This exercise calls for retyping every line below exactly, with the images omitted.

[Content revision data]
Content starts

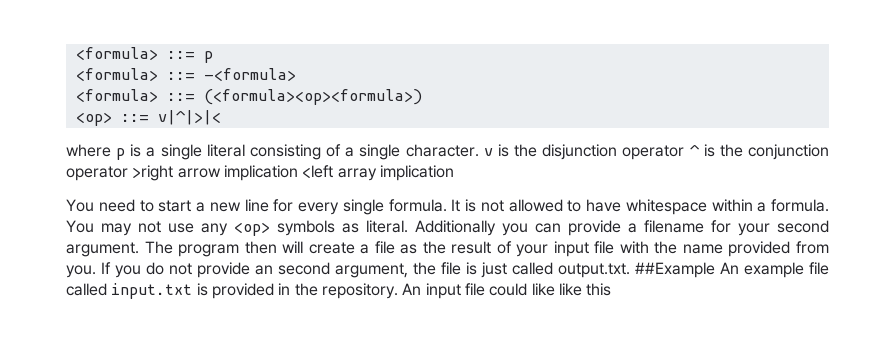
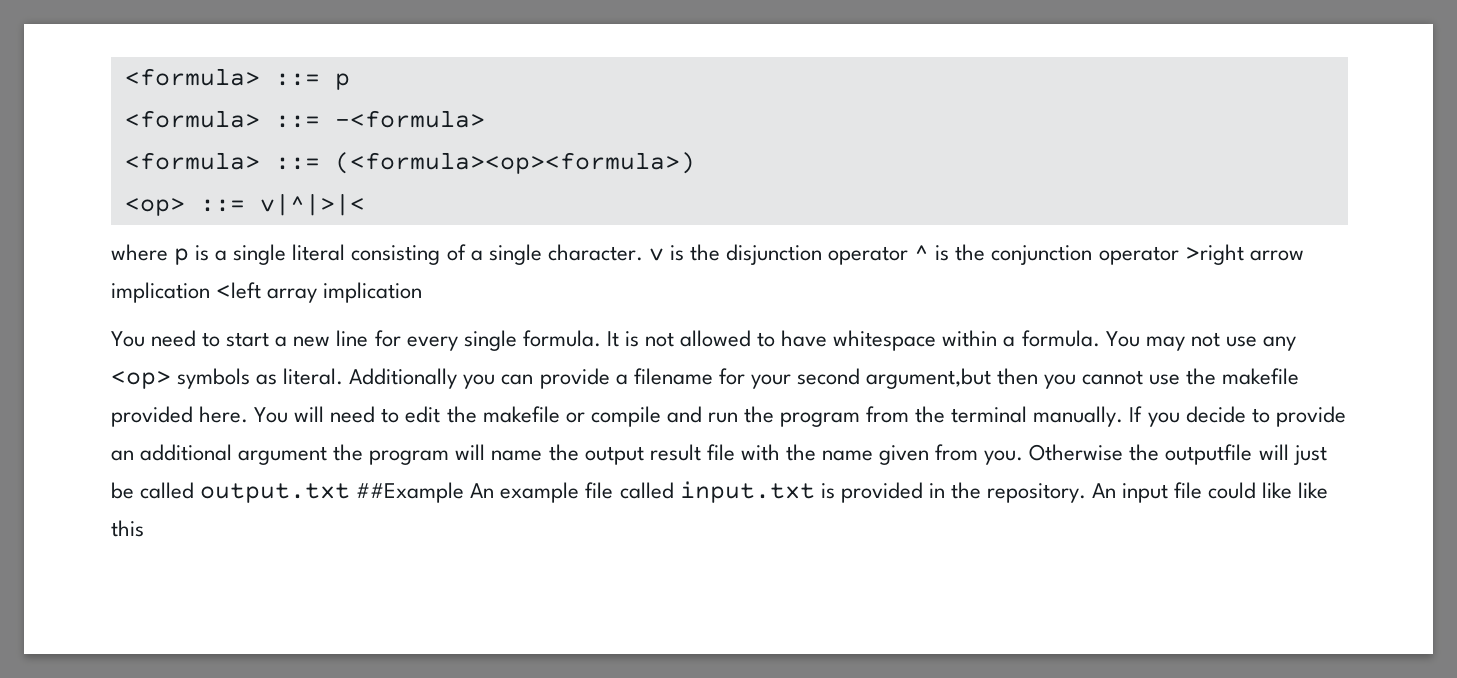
[66,241,589,257] argument. The program then will create a file as the result of your input -> [865,368,1300,389] [111,406,1346,427] [111,444,701,465] argument,but then you cannot use the makefile provided here. You will need to edit the makefile or compile and run the program from the terminal manually. If you decide to provide an additional argument the program will name the output result
[728,241,791,257] provided -> [879,445,930,465] given
[101,262,630,278] If you do not provide an second argument, the file is just called output.txt. -> [1029,444,1327,465] [111,482,351,503] Otherwise the outputfile will just be called output.txt

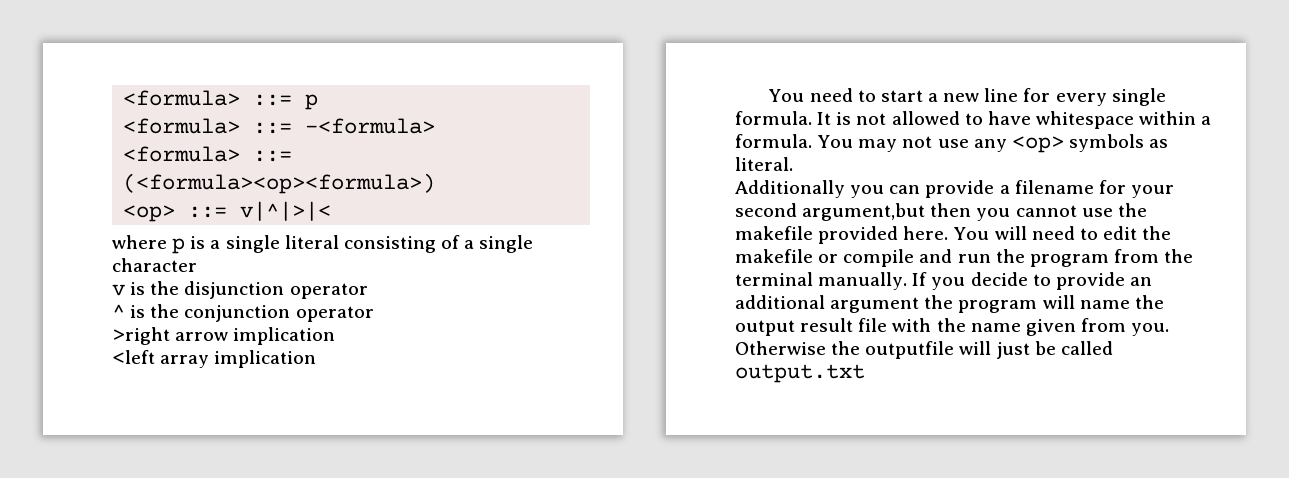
[547,244,643,261] character. -> [112,258,197,272] character //
(909, 255) none -> (368, 291) //
(1179, 255) none -> (374, 314) //
(210, 292) none -> (336, 336) //
(344, 376) none -> (793, 164) //
[356,481,1329,503] [111,520,144,537] ##Example An example file called input.txt is provided in the repository. An input file could like like this -> (865, 373) none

Content ends

Result>
[66,241,589,257] argument. The program then will create a file as the result of your input -> [865,368,1300,389] [111,406,1346,427] [111,444,701,465] argument,but then you cannot use the makefile provided here. You will need to edit the makefile or compile and run the program from the terminal manually. If you decide to provide an additional argument the program will name the output result
[728,241,791,257] provided -> [879,445,930,465] given
[101,262,630,278] If you do not provide an second argument, the file is just called output.txt. -> [1029,444,1327,465] [111,482,351,503] Otherwise the outputfile will just be called output.txt

[547,244,643,261] character. -> [112,258,197,272] character //
(909, 255) none -> (368, 291) //
(1179, 255) none -> (374, 314) //
(210, 292) none -> (336, 336) //
(344, 376) none -> (793, 164) //
[356,481,1329,503] [111,520,144,537] ##Example An example file called input.txt is provided in the repository. An input file could like like this -> (865, 373) none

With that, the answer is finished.